EXERCISE DIRECTIONS:
Scan the entries that follow and work out how many lines contain "first". Give the number and nothing else.
================================
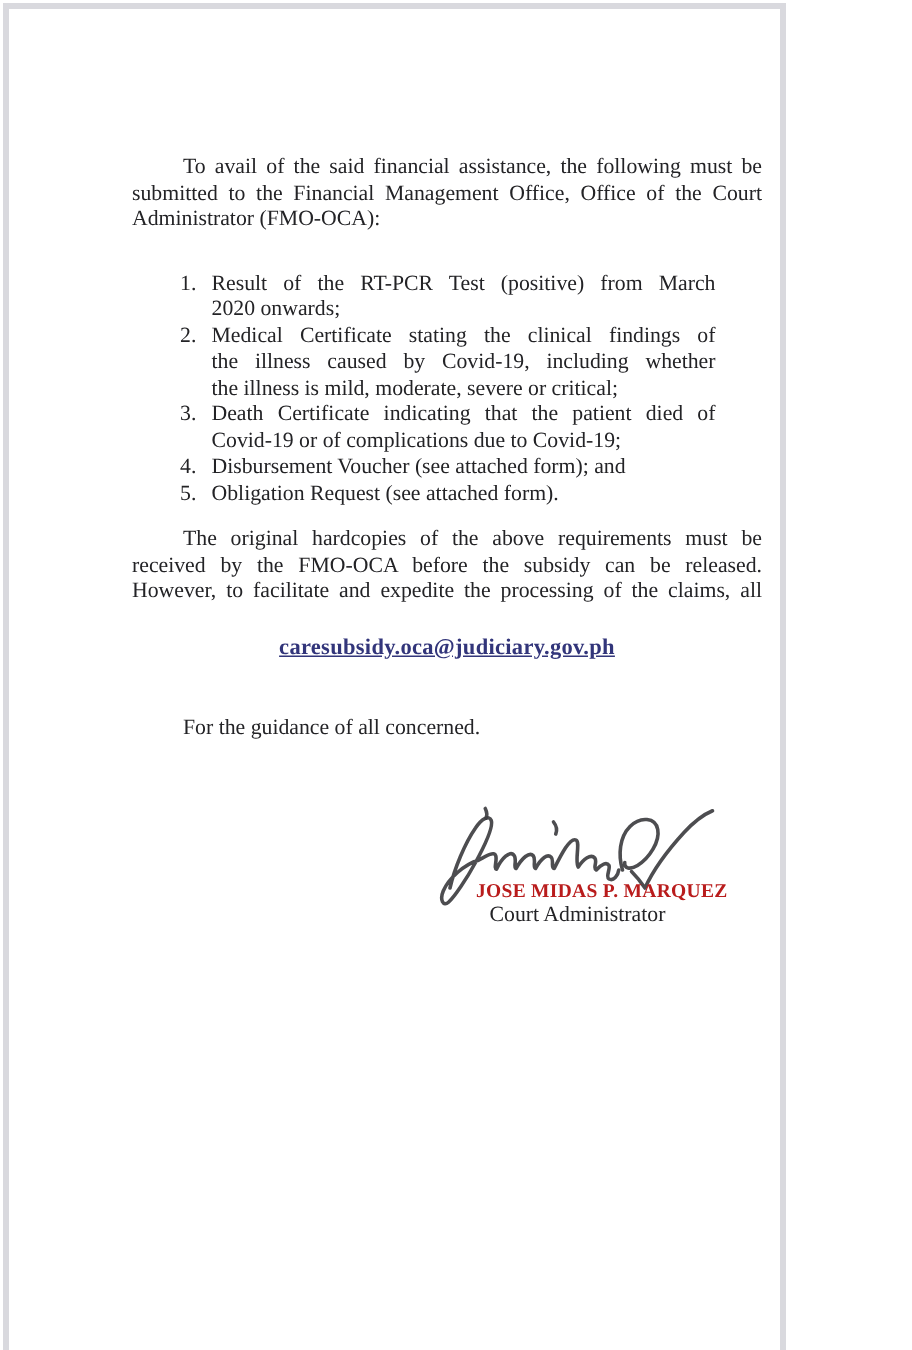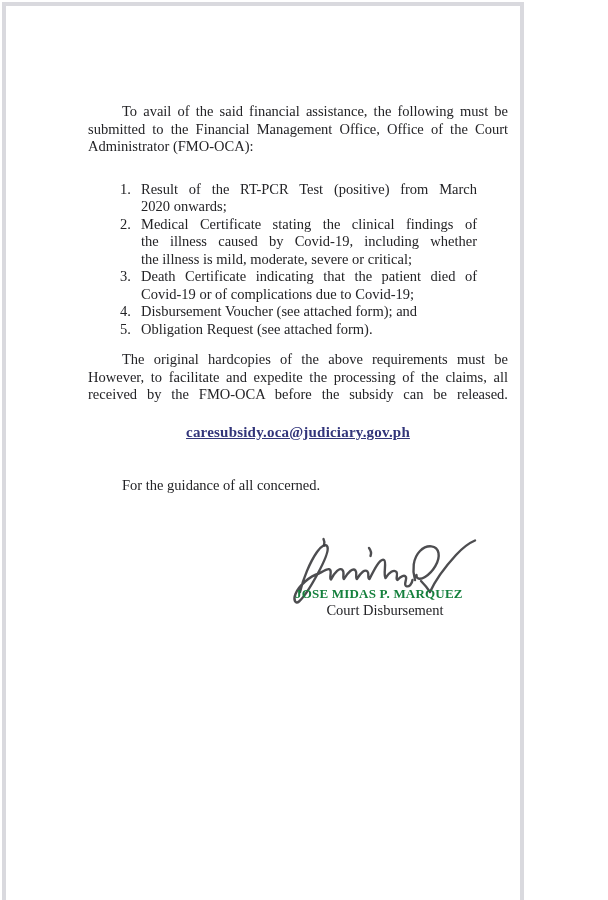--- a/index.html
+++ b/index.html
@@ -70,28 +70,28 @@
   .signature path {
     fill: none;
     stroke: #3e3e41;
     stroke-width: 2.4;
     stroke-linecap: round;
     stroke-linejoin: round;
     opacity: 0.92;
   }
   .sig-name {
     position: absolute;
-    left: 295px;
+    left: 305px;
     top: 586px;
     width: 180px;
-    text-align: left;
+    text-align: right;
     font-weight: bold;
     font-size: 13px;
     letter-spacing: 0.2px;
-    color: #15803d;
+    color: #b91c1c;
   }
   .sig-title {
     position: absolute;
     left: 295px;
     top: 602px;
     width: 180px;
     text-align: center;
     font-size: 14.5px;
     color: #232326;
   }
@@ -144,34 +144,34 @@
       <div class="req">
         <span class="req-num">5.</span>
         <span class="req-body">
           <span class="line last">Obligation Request (see attached form).</span>
         </span>
       </div>
     </div>
 
     <p class="para para2">
       <span class="line indent">The original hardcopies of the above requirements must be</span>
+      <span class="line">received by the FMO-OCA before the subsidy can be released.</span>
       <span class="line">However, to facilitate and expedite the processing of the claims, all</span>
-      <span class="line">received by the FMO-OCA before the subsidy can be released.</span>
     </p>
 
     <div class="email-row">
       <a class="email" href="#" style="color: rgb(50, 53, 122);">caresubsidy.oca@judiciary.gov.ph</a>
     </div>
 
     <p class="para closing">For the guidance of all concerned.</p>
   </div>
 
   <svg class="signature" viewBox="0 0 195 75" xmlns="http://www.w3.org/2000/svg">
     <path d="M33.5,7 C34.5,9 34.8,11.5 34,13.5"></path>
     <path d="M79,16 C81,18.5 81.5,21.5 80.5,24"></path>
     <path d="M10,60 C13,47 20,30 27,20 C31,14 36,11 37.5,15 C39,19.5 33,32 27,43 C21,54 13,66 9,69.5 C5.5,72.5 3,68 5.5,62 C9,53.5 20,44 29,41.5 C35,38 39.5,35.5 40.5,38.5 C41.5,41.5 39,47 41,47.5 C44.5,40 50,35 52.5,38 C55,40.5 52,46.5 54,47 C58,40 63,35.5 65.5,38.5 C67.5,41 65,46.5 67,47 C71,40 75,37 77.5,39.5 C79.5,41.5 77,46.5 79.5,47 C84,38 90,26 94,28 C97,29.5 93,42 95.5,46 C99,40.5 104,37 106.5,40 C108.5,42.5 105,47 107.5,48 C111,44 114.5,42.5 116,45 C117,47.5 113.5,52.5 116,54 C119,55.5 122,52 122.5,48"></path>
     <path d="M125,48 C122,38 123,26 130,19 C137,12 147,13 148.5,21 C150,29 143,40 135,45 C130,48 126,47 126.5,43"></path>
     <path d="M131,49 C135,53 138,57 140,60 C145,49 155,35 166,23 C172,16.5 179,11 185,8.5"></path>
   </svg>
 
   <div class="sig-name">JOSE MIDAS P. MARQUEZ</div>
-  <div class="sig-title">Court Disbursement</div>
+  <div class="sig-title">Court Administrator</div>
 </div>
 
 </body></html>

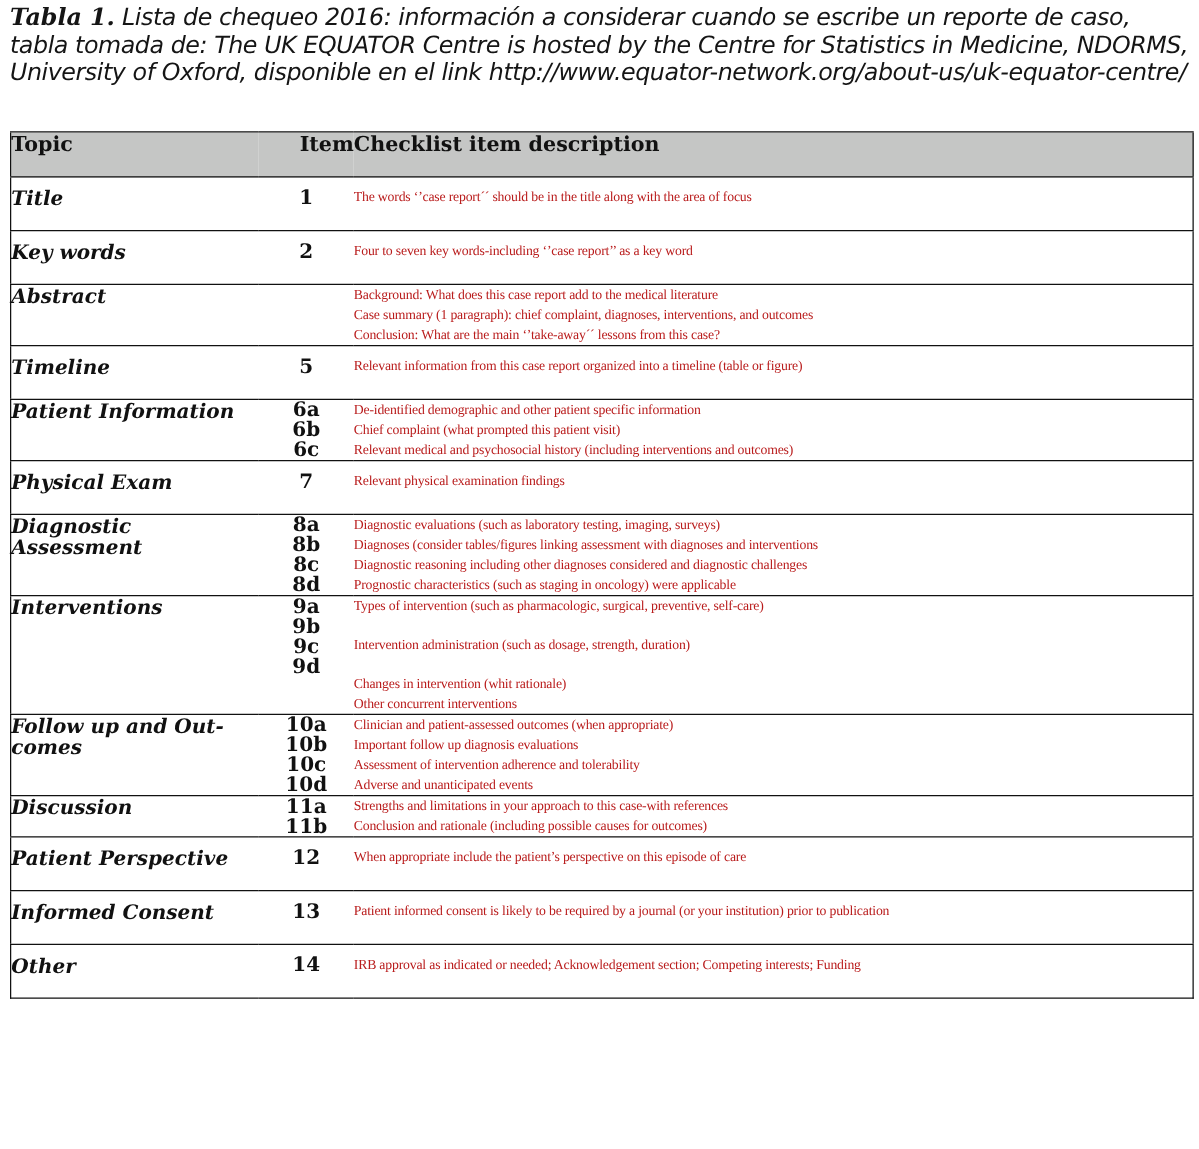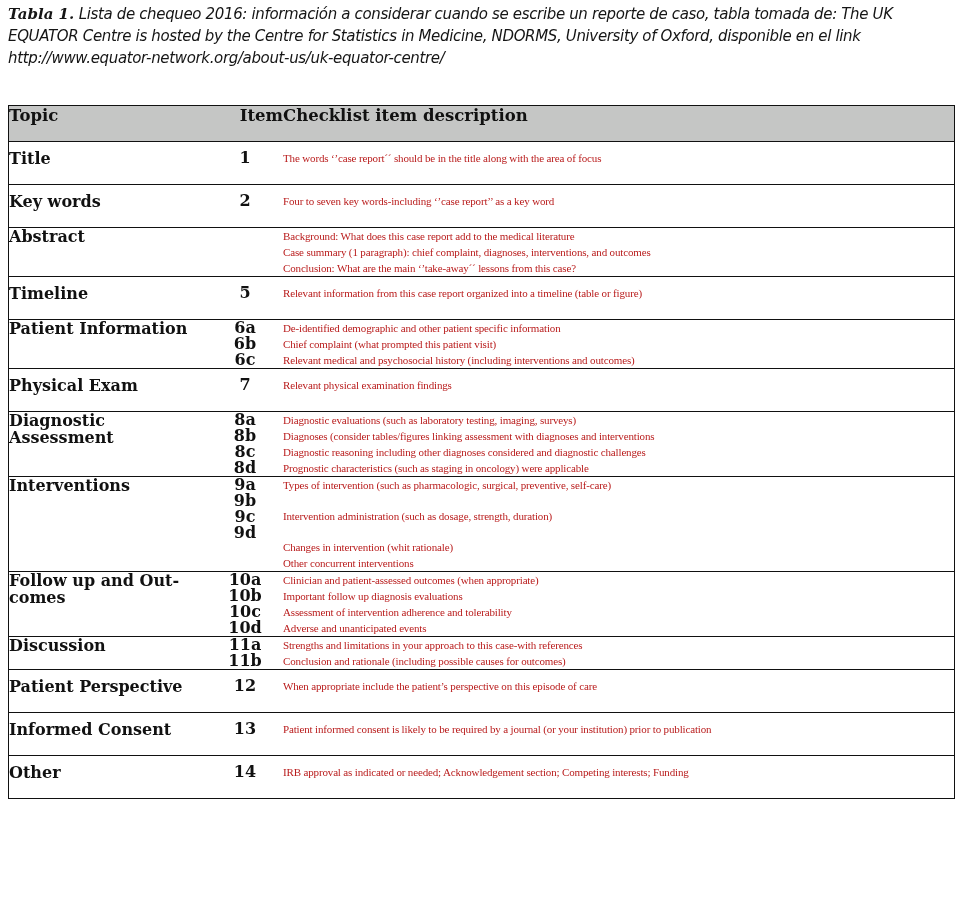--- a/index.html
+++ b/index.html
@@ -1,20 +1,20 @@
 <!DOCTYPE html>
 <html><head>
 <meta charset="utf-8">
 <style>
   html, body { margin: 0; padding: 0; background: #ffffff; }
   body { width: 959px; height: 919px; position: relative; overflow: hidden; color: #111; }
   .caption {
     position: absolute; left: 8px; top: 3px; width: 948px;
     font-family: "DejaVu Sans", sans-serif; font-style: italic;
-    font-size: 15px; line-height: 22px; letter-spacing: -0.35px; color: #151515;
+    font-size: 19px; line-height: 22px; letter-spacing: -0.35px; color: #151515;
   }
   .caption .lab { font-family: "DejaVu Serif", serif; font-weight: bold; font-style: italic; letter-spacing: 0; }
   table.checklist {
     position: absolute; left: 8px; top: 105px; width: 947px;
     border-collapse: collapse; border: 1.5px solid #111;
   }
   table.checklist td, table.checklist th {
     border-top: 1.5px solid #111; vertical-align: top; padding: 0;
   }
   thead th {
@@ -22,21 +22,21 @@
     font-family: "DejaVu Serif", serif; font-weight: bold; font-size: 16.5px; color: #111;
     vertical-align: middle;
   }
   th.c-topic { padding-left: 10px; width: 198px; }
   th.c-item { text-align: right; width: 76px; padding-left: 2px; }
   th.c-desc { padding-left: 8px; }
   td.topic {
     padding: 7px 0 0 10px; font-family: "DejaVu Serif", serif; font-weight: bold;
     font-size: 16px; line-height: 17px; color: #111;
   }
-  td.topic .t2 { display: block; }
+  td.topic .t2 { display: block; font-style: italic; }
   td.items {
     padding-top: 7px; text-align: center; font-family: "DejaVu Serif", serif; font-weight: bold;
     font-size: 16px; line-height: 16px; color: #111;
   }
   td.desc {
     padding: 7px 6px 6px 4px; font-family: "Liberation Serif", serif;
     font-size: 11px; line-height: 16px; color: #b91c1c; letter-spacing: -0.15px;
   }
   .line { display: block; white-space: nowrap; }
   .line.wrap { white-space: normal; }

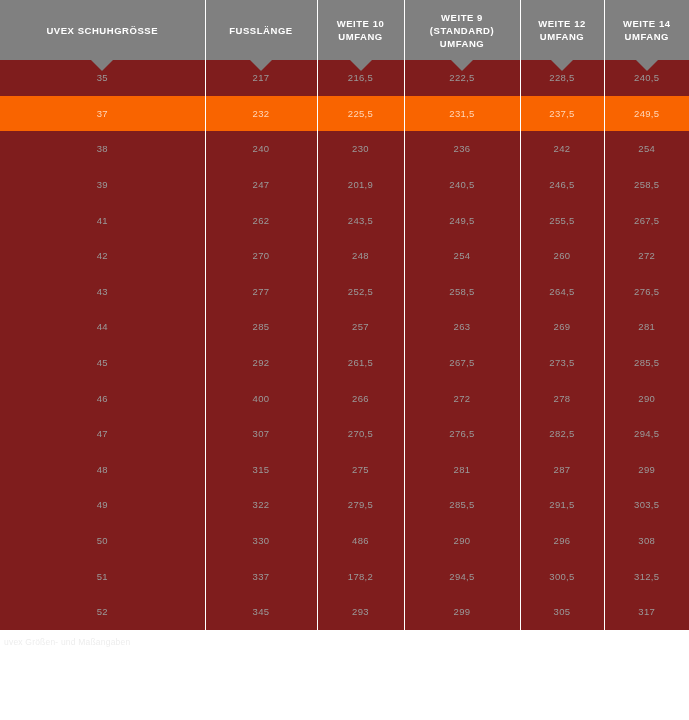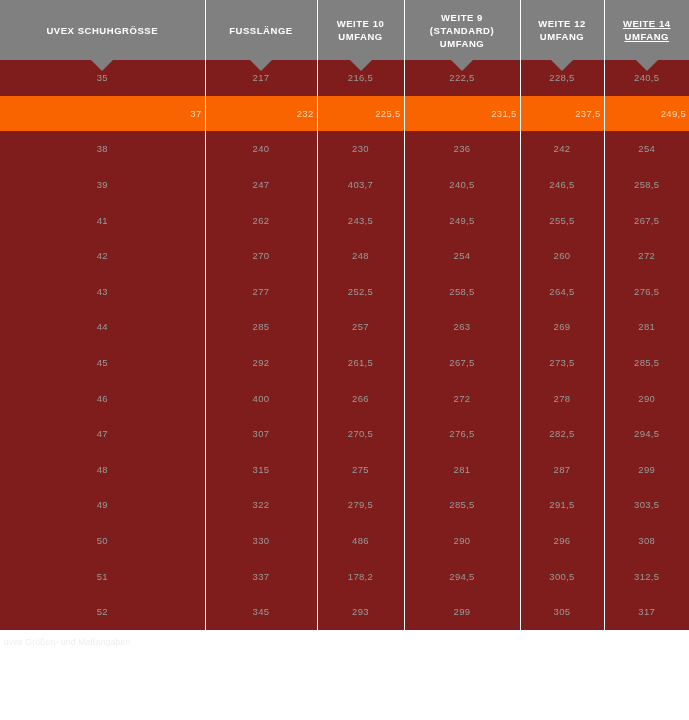--- a/index.html
+++ b/index.html
@@ -38,21 +38,21 @@
     letter-spacing: 0.55px;
     text-align: center;
     vertical-align: middle;
     padding: 0 4px;
     border-left: 1px solid #ffffff;
     border-right: 1px solid #ffffff;
     line-height: 13px;
     position: relative;
   }
   th.col-head:first-child { border-left: 0; }
-  th.col-head:last-child  { border-right: 0; text-decoration: underline; }
+  th.col-head:last-child  { border-right: 0; }
 
   th.col-head .head-line { display: block; }
 
   
   th.col-head .head-arrow {
     position: absolute;
     left: 50%;
     bottom: -11px;
     width: 0;
     height: 0;
@@ -79,21 +79,20 @@
     letter-spacing: 0.3px;
     border-left: 1px solid #ffffff;
     border-right: 1px solid #ffffff;
     padding: 0 3px;
   }
   td.data-cell:first-child { border-left: 0; }
   td.data-cell:last-child  { border-right: 0; }
 
   tr.is-highlighted td.data-cell {
     color: #ffd7b8;
-    text-align: right;
   }
 
   
   .table-caption {
     font-size: 8.5px;
     color: #ededed;
     letter-spacing: 0.2px;
     padding: 6px 0 0 4px;
     line-height: 12px;
   }
@@ -165,21 +164,21 @@
           <td class="data-cell">38</td>
           <td class="data-cell">240</td>
           <td class="data-cell">230</td>
           <td class="data-cell">236</td>
           <td class="data-cell">242</td>
           <td class="data-cell">254</td>
         </tr>
         <tr class="data-row">
           <td class="data-cell">39</td>
           <td class="data-cell">247</td>
-          <td class="data-cell">403,7</td>
+          <td class="data-cell">201,9</td>
           <td class="data-cell">240,5</td>
           <td class="data-cell">246,5</td>
           <td class="data-cell">258,5</td>
         </tr>
         <tr class="data-row">
           <td class="data-cell">41</td>
           <td class="data-cell">262</td>
           <td class="data-cell">243,5</td>
           <td class="data-cell">249,5</td>
           <td class="data-cell">255,5</td>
================================
TASK RESULT:
2